Authorities in Indonesia are readying for a grim task: identifying the victims of AirAsia Flight QZ8501.

SURABAYA, Indonesia — Finding the bodies is only the first step. As divers, ships and helicopters comb the Java Sea for victims of the AirAsia crash, authorities in Indonesia are readying for another grim phase: identifying the bodies.

There were 162 people aboard Flight QZ8501. In Indonesia's second-largest city of Surabaya — from where the doomed plane took off — authorities are arranging for more than 100 ambulances to carry remains to a police hospital. Magenta folders bearing the names of victims are slowly being compiled with information on those who were lost.

The mayor of Surabaya, Tri Rishmaharina, is helping family members collect the necessary data — mostly fingerprints — to pass on for authorities.

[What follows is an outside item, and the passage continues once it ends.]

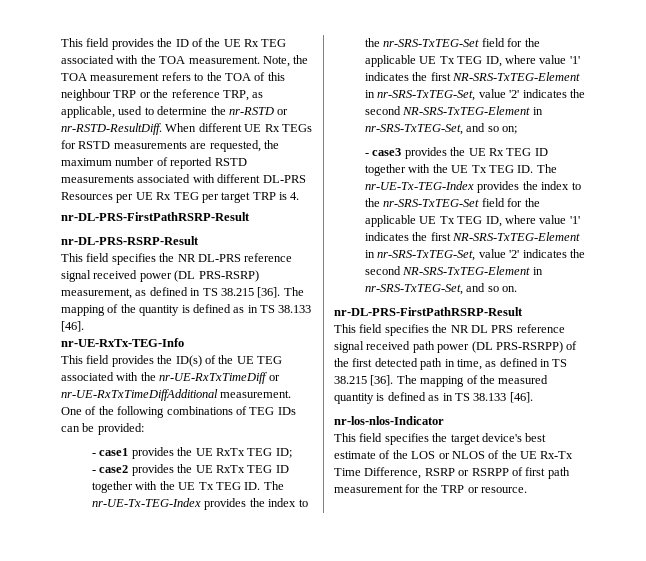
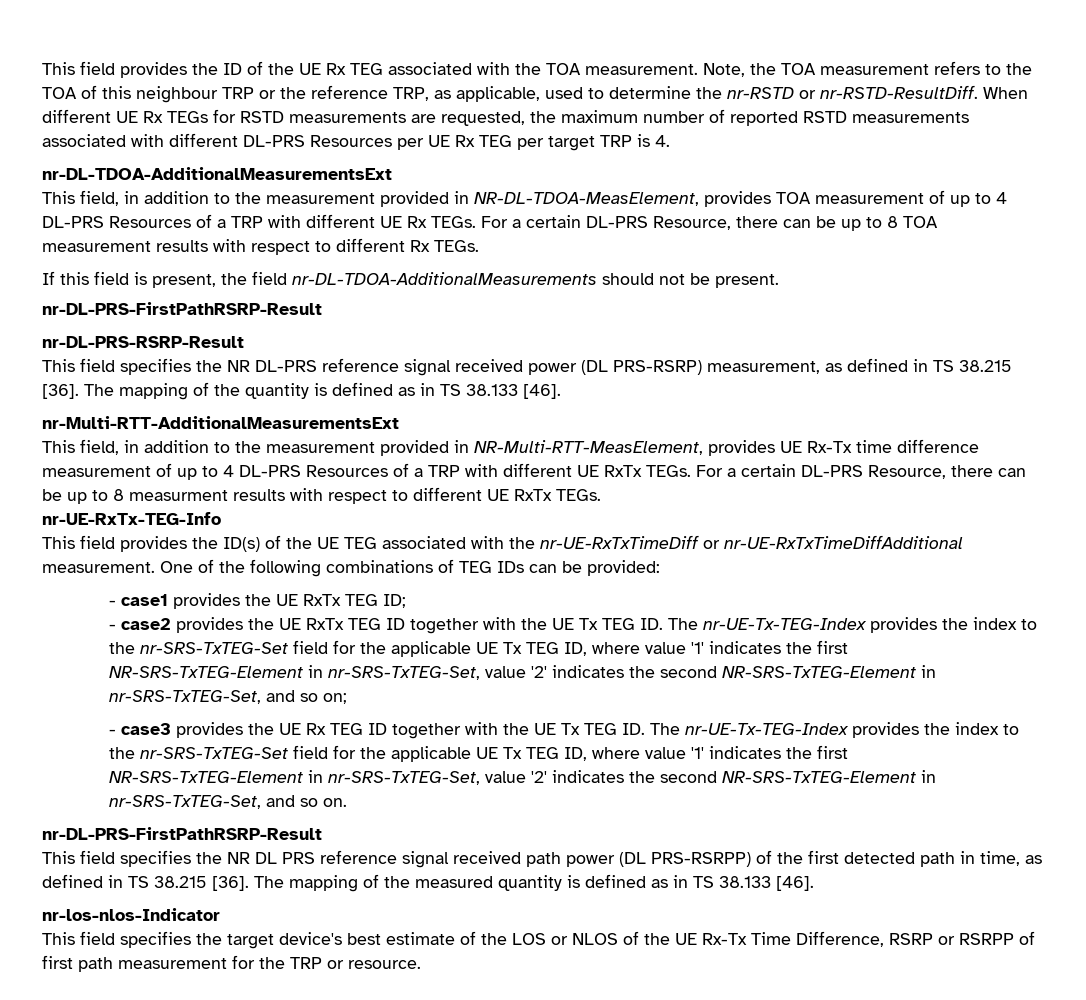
+ nr-DL-TDOA-AdditionalMeasurementsExt
+ This field, in addition to the measurement provided in NR-DL-TDOA-MeasElement, provides TOA measurement of up to 4 DL-PRS Resources of a TRP with different UE Rx TEGs. For a certain DL-PRS Resource, there can be up to 8 TOA measurement results with respect to different Rx TEGs.
+ If this field is present, the field nr-DL-TDOA-AdditionalMeasurements should not be present.
+ nr-Multi-RTT-AdditionalMeasurementsExt
+ This field, in addition to the measurement provided in NR-Multi-RTT-MeasElement, provides UE Rx-Tx time difference measurement of up to 4 DL-PRS Resources of a TRP with different UE RxTx TEGs. For a certain DL-PRS Resource, there can be up to 8 measurment results with respect to different UE RxTx TEGs.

She told NBC News she is coordinating ambulances — to transport bodies or even any survivors.

She is not the only person holding out hope for a miracle. Andy Widjaja dropped his 32-year-old son, Andreas, off at the airport for his flight to Singapore on Sunday. Widjaja, who gave a DNA sample to authorities, told NBC News he doesn't get the sense that anything bad has happened.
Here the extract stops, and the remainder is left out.